Mais cher Monsieur l'Abbé
Scribe - 2009-01-09 09:20:26
Mais cher Monsieur l'Abbé
Seriez-vous en train de nous dire que vous étiez sédévacantiste sans le savoir ? Vous souvenez-vous du texte ci-dessous ?
"Bien évidemment, l’assemblée célébrante ne peut plus s'intégrer par elle-même dans la sublime économie christique du mystère caché en Dieu depuis le commencement... Que peut-elle donc faire par ses propres forces ? Elle se contente d'en dresser le mémorial, comme on se raconte une histoire le soir à la veillée. Elle fait « le récit de l'institution » par le Christ de ce signe de son corps et de son sang. Elle dresse dans l'ordre sensible le Symbole de l'amour divin et elle ne peut pas faire autre chose. La messe nouvelle, en tant qu'elle est l'œuvre de l'assemblée, ne peut se réaliser que comme un pur signe, un signe sans efficace, de la présence du divin. Le réalisme sacramentel qui a caractérisé toute théologie vraiment chrétienne semble désormais inconcevable. Et l'Eglise en meurt, parce qu'elle n'est plus l'Epouse qui vit chaque jour avec son Epoux, métis une sorte de veuve, qui évoquerait ses souvenirs, pour essayer de s'en nourrir et de survivre. Pis aller ! Tout cela est bien insuffisant. Si les églises se vident, c'est parce qu'obscurément le peuple chrétien sent bien qu'on lui offre une image, une représentation, au lieu de lui livrer, brûlante, la réalité du Corps livré et du Sang versé.

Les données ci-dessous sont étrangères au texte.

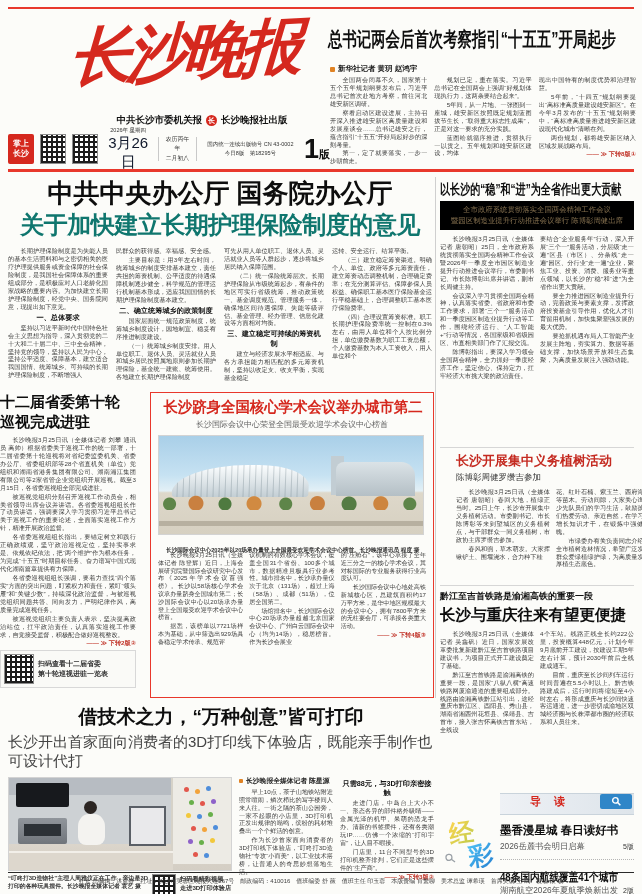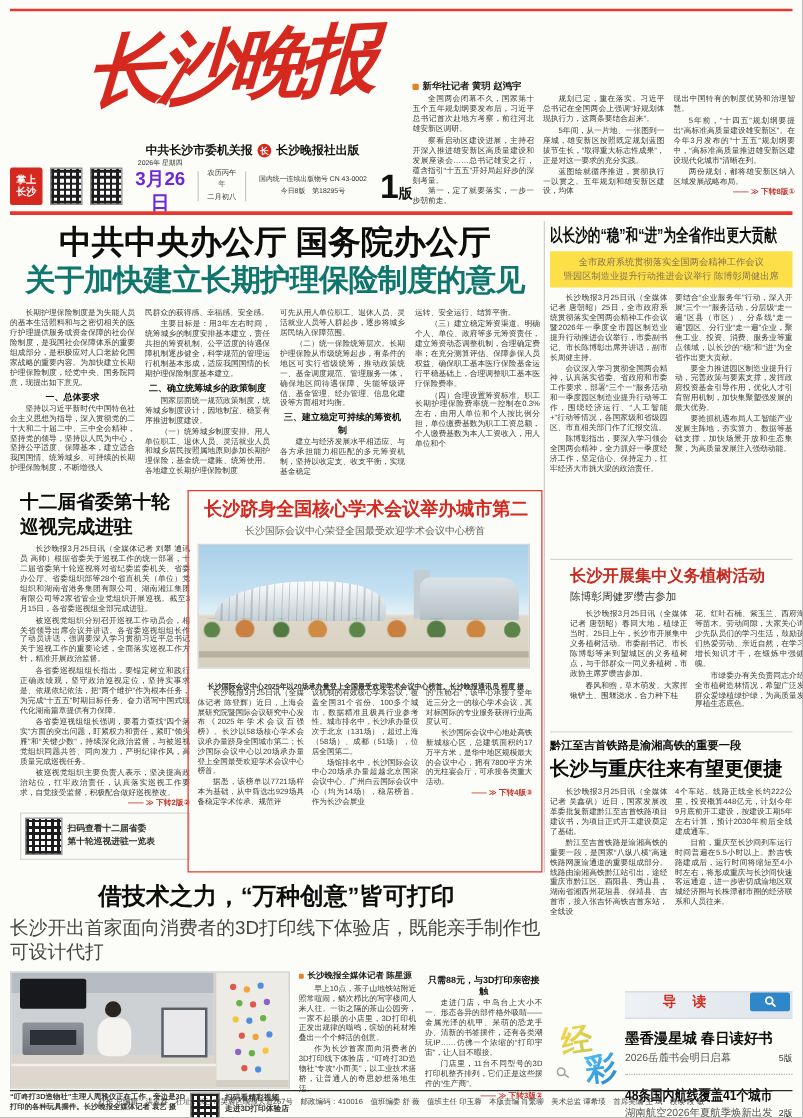"总书记两会后首次考察指引“十五五”开局起步" div.abs { html: none -> <div> <span>总书记两会后首次考察指引“十五五”开局起步</span> </div> }
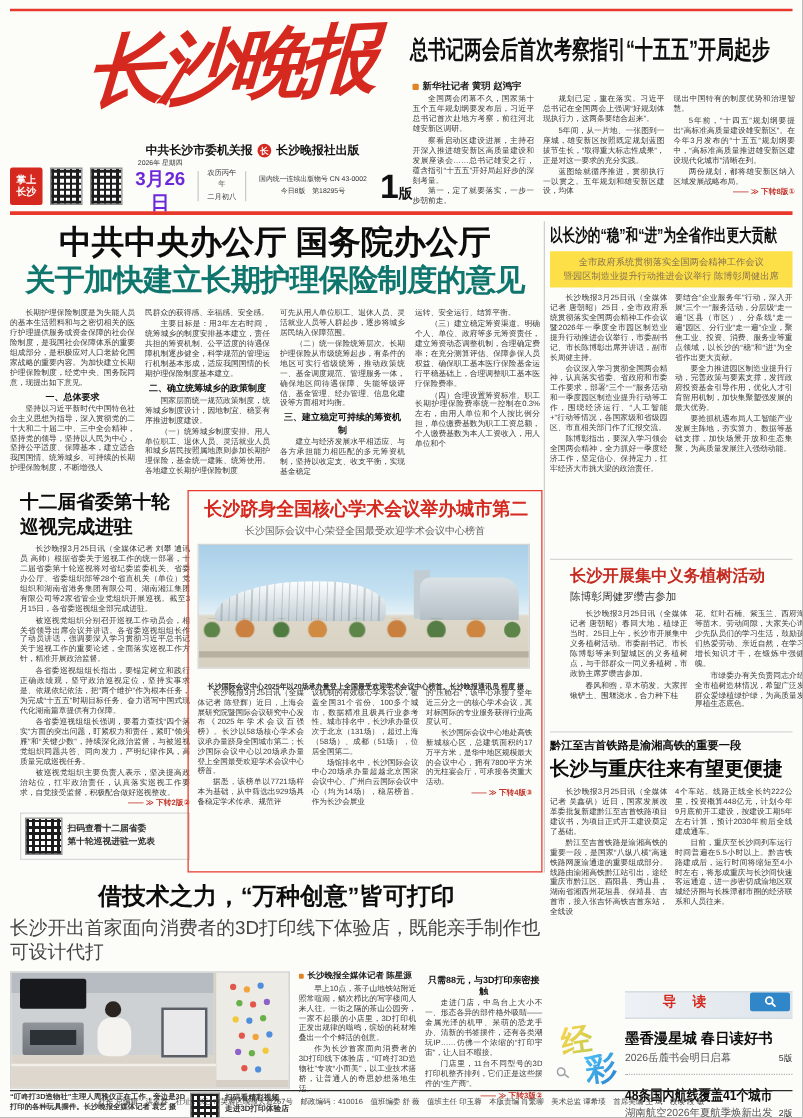"3月26日" div { color: #6d28d9 -> #0f172a; font-weight: 700 -> 400 }
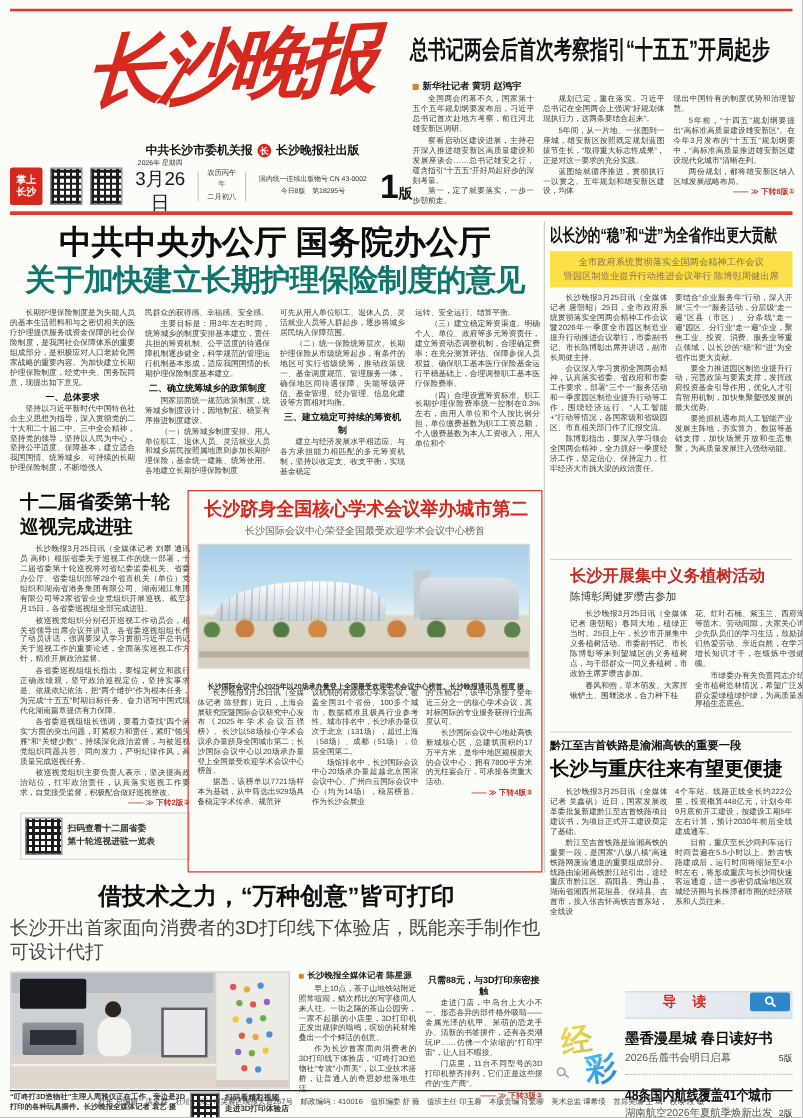"全市政府系统贯彻落实全国两会精神工作会议" div { background: #fde047 -> #000000 }
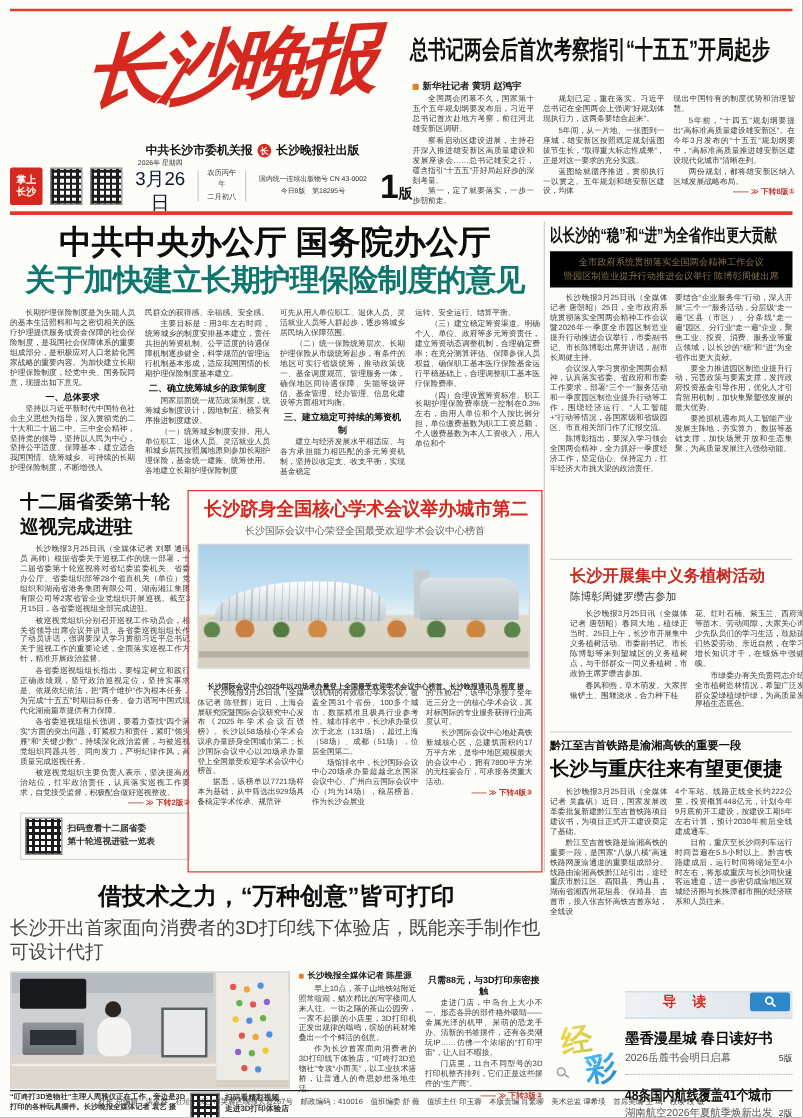"十二届省委第十轮" div.abs { left: 16px -> 0 }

Cette Révolution, cette inversion, figurée dans les sanctuaires par l'inversion des autels, a été soudaine. On ne peut la décrire théologiquement que d'une manière qui semble brutale. Mais il est nécessaire de rentrer ensuite dans le détail des cas particuliers, si l'on veut être objectif, être vrai. La messe nouvelle est un peu comme une auberge espagnole : on y trouve ce qu'on y apporte. Certainement, il y a des messes valides lorsque, sans conteste, le prêtre entend faire ce que l'Eglise a toujours fait comme épouse du Christ et comme mère des fidèles. Je ne veux rien généraliser et je ne cherche pas à condamner les personnes.
Mais, il faut bien avouer que ces messes sont valides par une sorte de divine garantie donnée à l'Eglise (Ecclesia supplet) et malgré l'esprit de la réforme que nous venons de décrire...
Le refus catégorique de la liturgie nouvelle par Mgr Lefebvre est, en ce sens, un acte de politique ecclésiastique d'une haute portée et d'une grande noblesse : il embrasse, dans une charité brûlante, le bien commun de toute l'Eglise, au-delà des cas particuliers et des intentions personnelles de chaque prêtre. C'est pour le bien de l'Eglise qu'il faut refuser toute légitimité à un rite équivoque (surtout lorsqu'on ose le présenter comme le seul rite légal). Quant aux individus, il leur arrive de l'utiliser, j'allais dire sans se brûler les ailes, grâce à leur grande piété personnelle, mais statistiquement, ce rite nouveau, étant donné l'esprit dans lequel il a été conçu, représente pour l'Eglise, dans sa course amoureuse à l'odeur des parfums de son époux divin, une sorte de handicap permanent et un fardeau."